> _Work to complete_:
Could you please write out each line of the records exactly, minus the pictures?

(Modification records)
════════════════

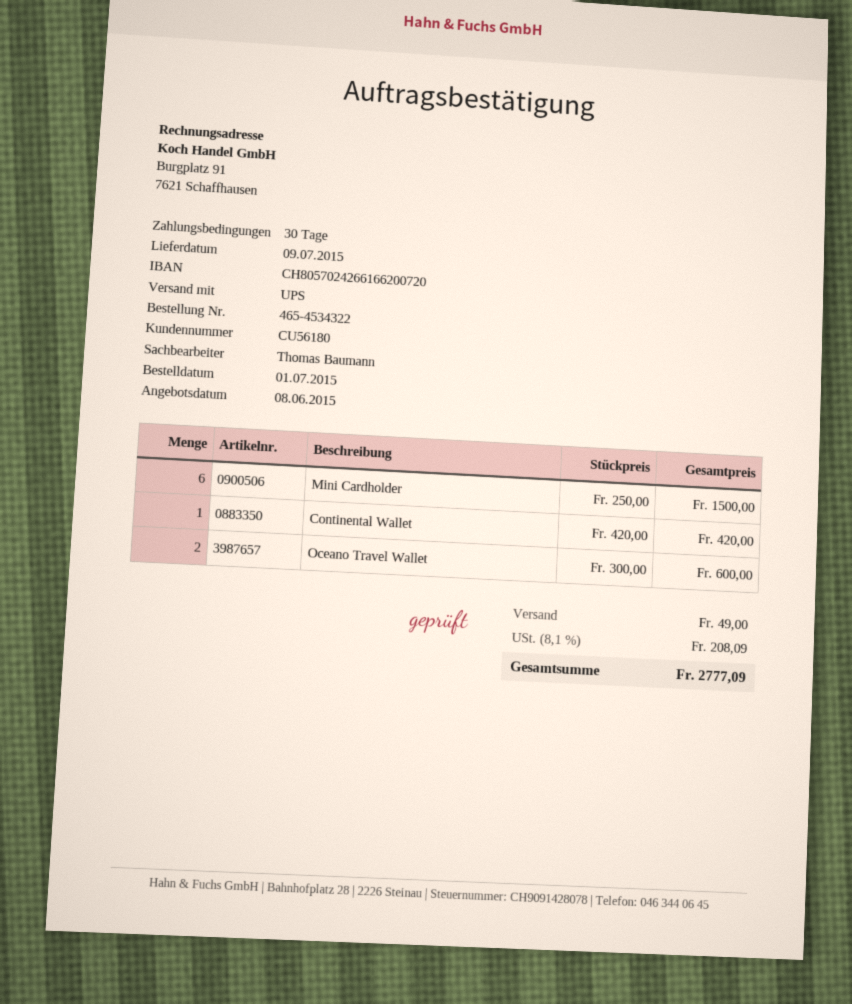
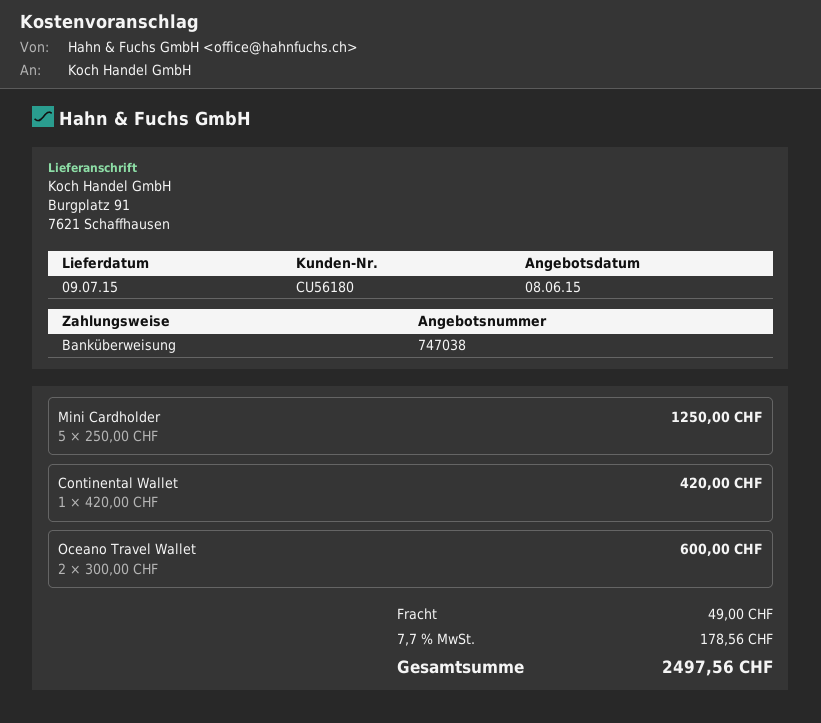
Mini Cardholder: 6 x 250.00 = 1500.00 -> 5 x 250.00 = 1250.00
tax: 8.1% = 208.09 -> 7.7% = 178.56
total: 2777.09 -> 2497.56

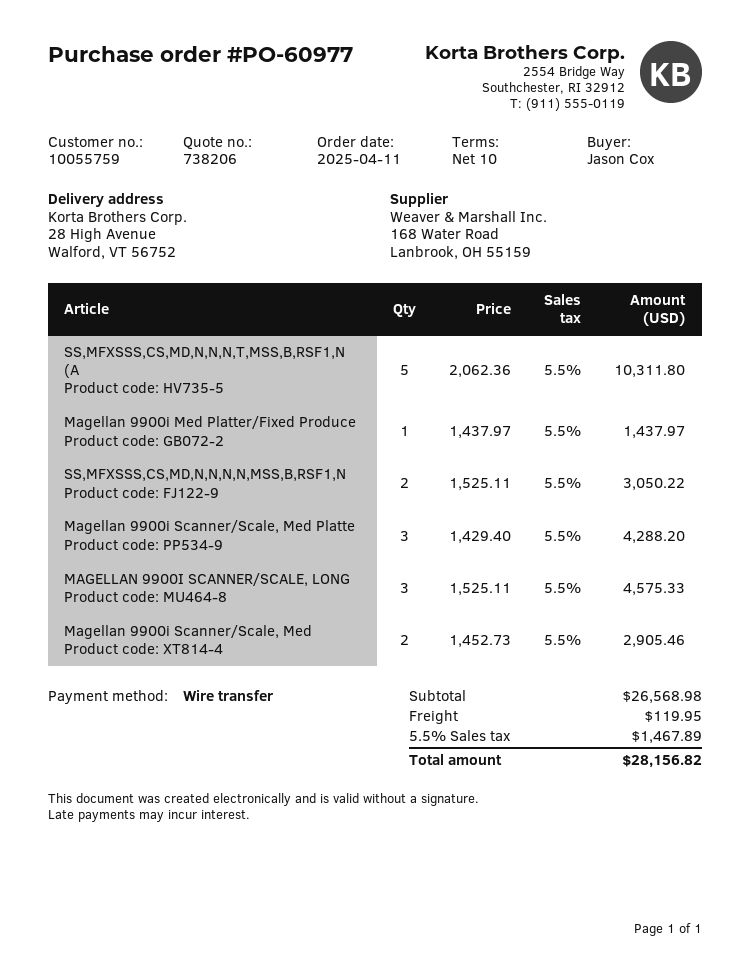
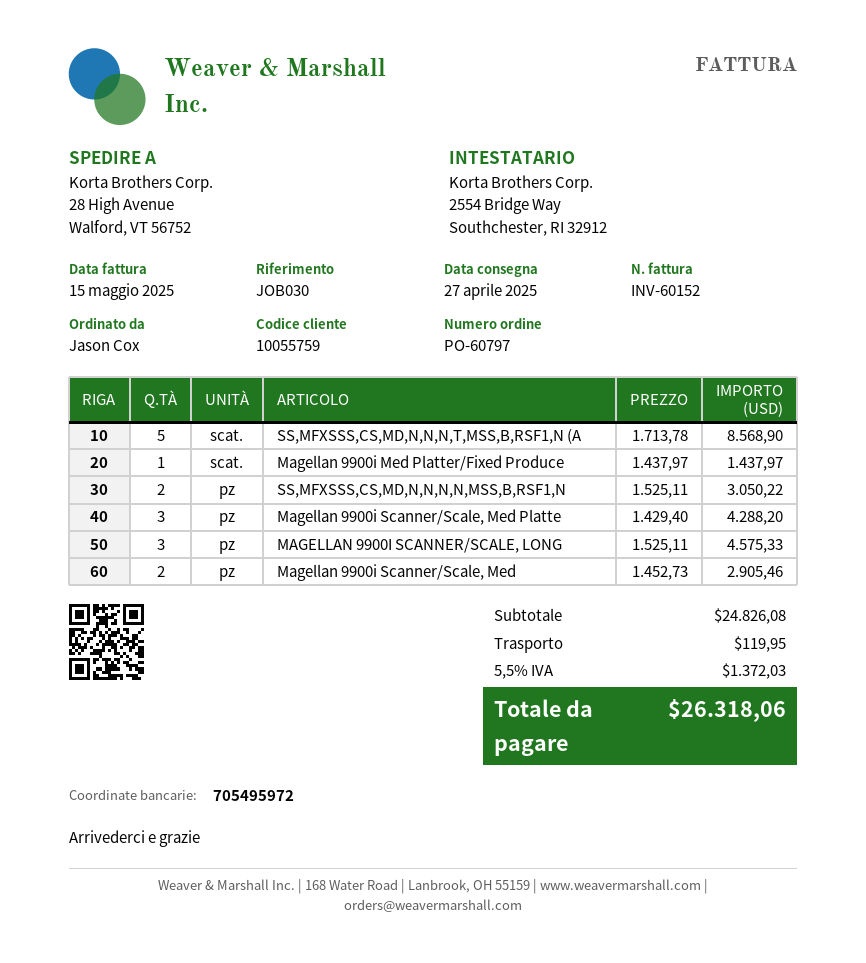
order number: PO-60977 -> PO-60797
SS,MFXSSS,CS,MD,N,N,N,T,MSS,B,RSF1,N (A: 5 x 2062.36 = 10311.80 -> 5 x 1713.78 = 8568.90
subtotal: 26568.98 -> 24826.08
tax: 5.5% = 1467.89 -> 5.5% = 1372.03
total: 28156.82 -> 26318.06

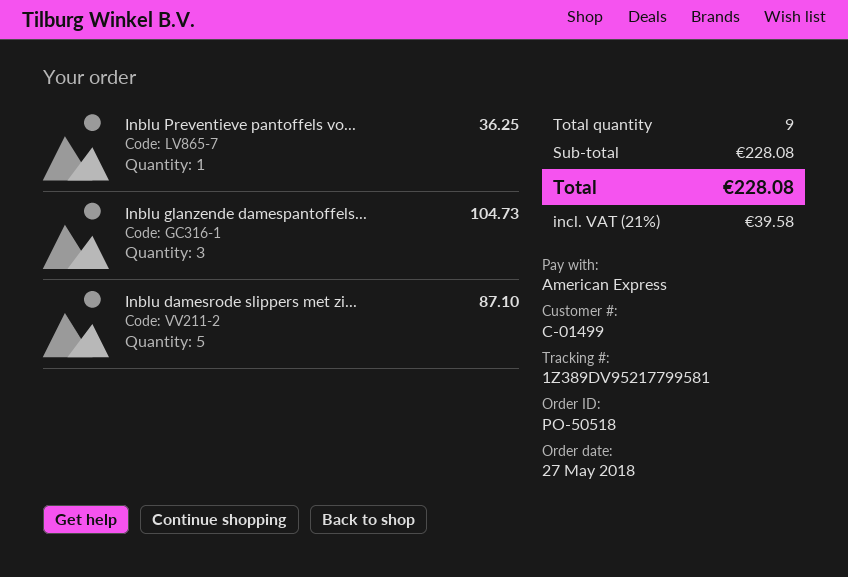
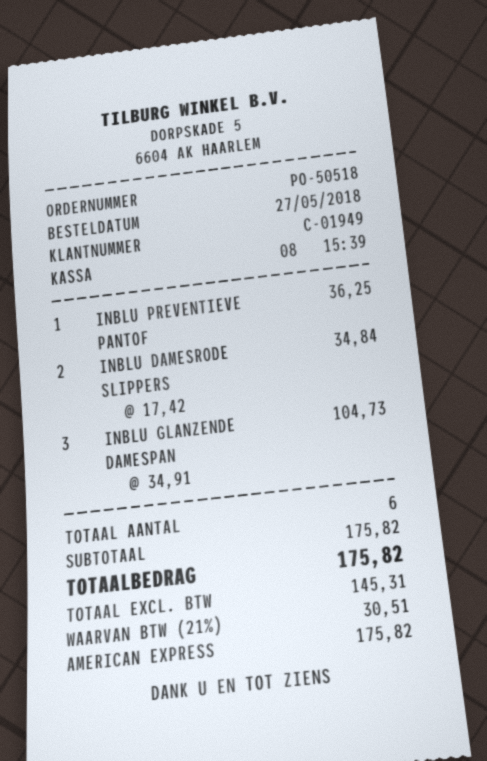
customer number: C-01499 -> C-01949
Inblu damesrode slippers met zi...: 5 for 87.10 -> 2 for 34.84
total quantity: 9 -> 6
subtotal: 228.08 -> 175.82
tax: 21% = 39.58 -> 21% = 30.51
total: 228.08 -> 175.82

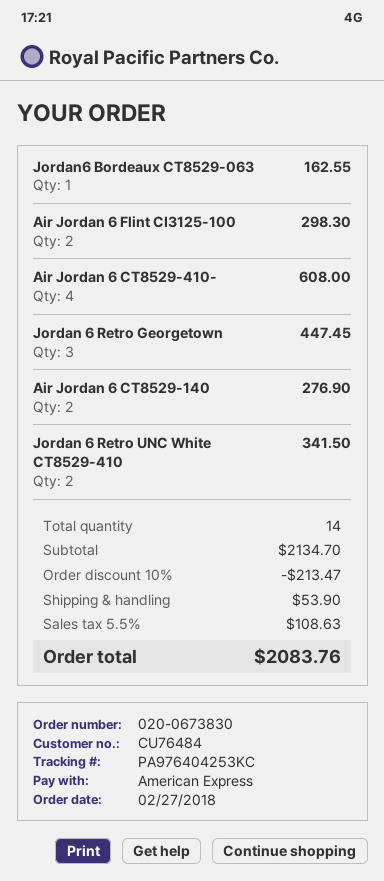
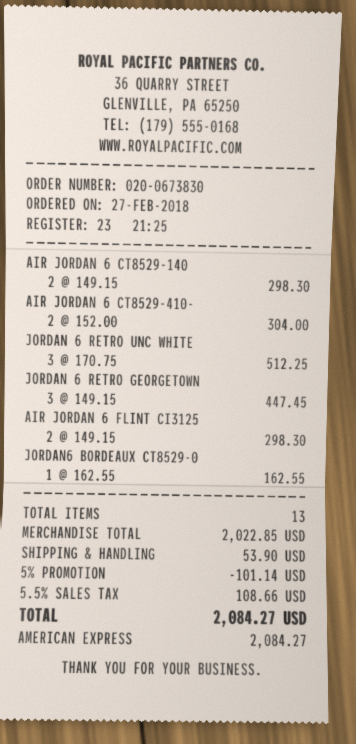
Air Jordan 6 CT8529-410-: 4 for 608.00 -> 2 for 304.00
Air Jordan 6 CT8529-140: 2 for 276.90 -> 2 for 298.30
Jordan 6 Retro UNC White CT8529-410: 2 for 341.50 -> 3 for 512.25
total quantity: 14 -> 13
subtotal: 2134.70 -> 2022.85
discount: 10% = 213.47 -> 5% = 101.14
tax: 5.5% = 108.63 -> 5.5% = 108.66
total: 2083.76 -> 2084.27

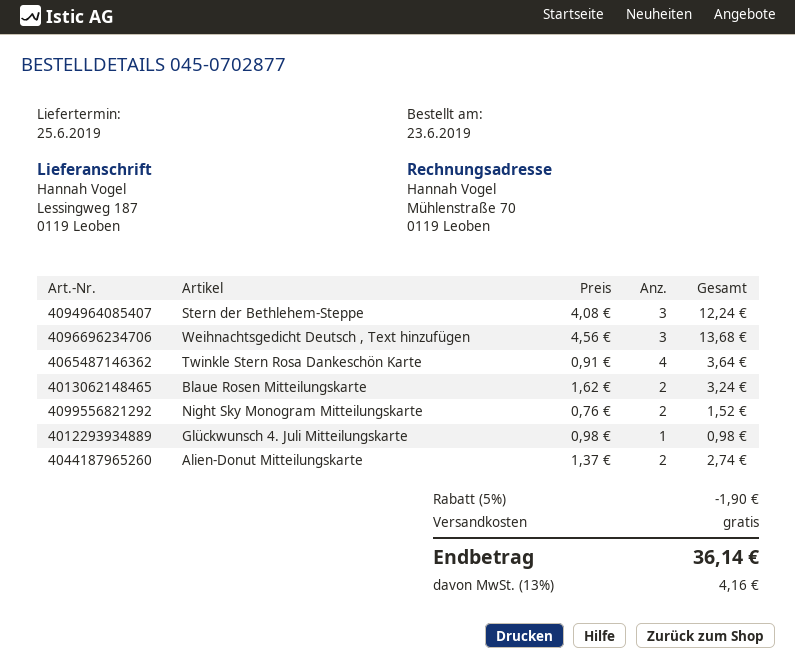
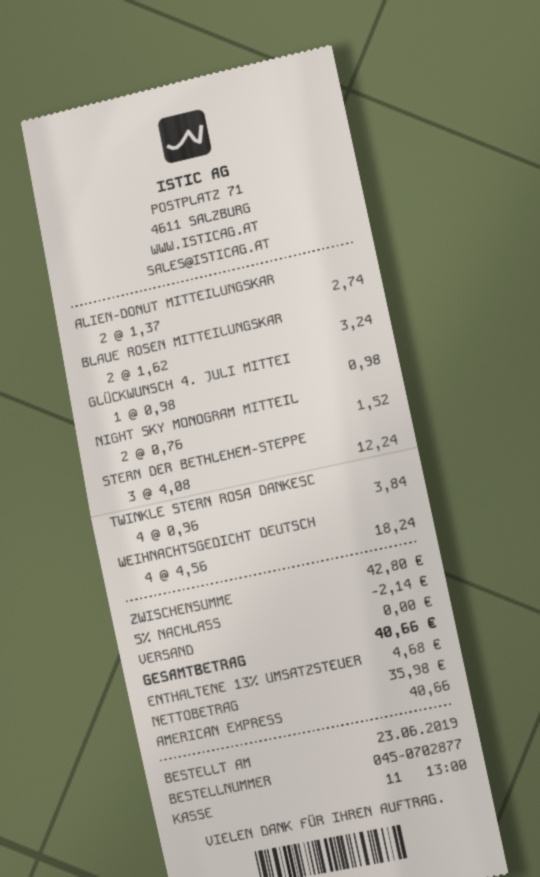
Weihnachtsgedicht Deutsch , Text hinzufügen: 3 x 4.56 = 13.68 -> 4 x 4.56 = 18.24
Twinkle Stern Rosa Dankeschön Karte: 4 x 0.91 = 3.64 -> 4 x 0.96 = 3.84
discount: 5% = 1.90 -> 5% = 2.14
tax: 13% = 4.16 -> 13% = 4.68
total: 36.14 -> 40.66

════════════════

> _Response_:
Mini Cardholder: 6 x 250.00 = 1500.00 -> 5 x 250.00 = 1250.00
tax: 8.1% = 208.09 -> 7.7% = 178.56
total: 2777.09 -> 2497.56

order number: PO-60977 -> PO-60797
SS,MFXSSS,CS,MD,N,N,N,T,MSS,B,RSF1,N (A: 5 x 2062.36 = 10311.80 -> 5 x 1713.78 = 8568.90
subtotal: 26568.98 -> 24826.08
tax: 5.5% = 1467.89 -> 5.5% = 1372.03
total: 28156.82 -> 26318.06

customer number: C-01499 -> C-01949
Inblu damesrode slippers met zi...: 5 for 87.10 -> 2 for 34.84
total quantity: 9 -> 6
subtotal: 228.08 -> 175.82
tax: 21% = 39.58 -> 21% = 30.51
total: 228.08 -> 175.82

Air Jordan 6 CT8529-410-: 4 for 608.00 -> 2 for 304.00
Air Jordan 6 CT8529-140: 2 for 276.90 -> 2 for 298.30
Jordan 6 Retro UNC White CT8529-410: 2 for 341.50 -> 3 for 512.25
total quantity: 14 -> 13
subtotal: 2134.70 -> 2022.85
discount: 10% = 213.47 -> 5% = 101.14
tax: 5.5% = 108.63 -> 5.5% = 108.66
total: 2083.76 -> 2084.27

Weihnachtsgedicht Deutsch , Text hinzufügen: 3 x 4.56 = 13.68 -> 4 x 4.56 = 18.24
Twinkle Stern Rosa Dankeschön Karte: 4 x 0.91 = 3.64 -> 4 x 0.96 = 3.84
discount: 5% = 1.90 -> 5% = 2.14
tax: 13% = 4.16 -> 13% = 4.68
total: 36.14 -> 40.66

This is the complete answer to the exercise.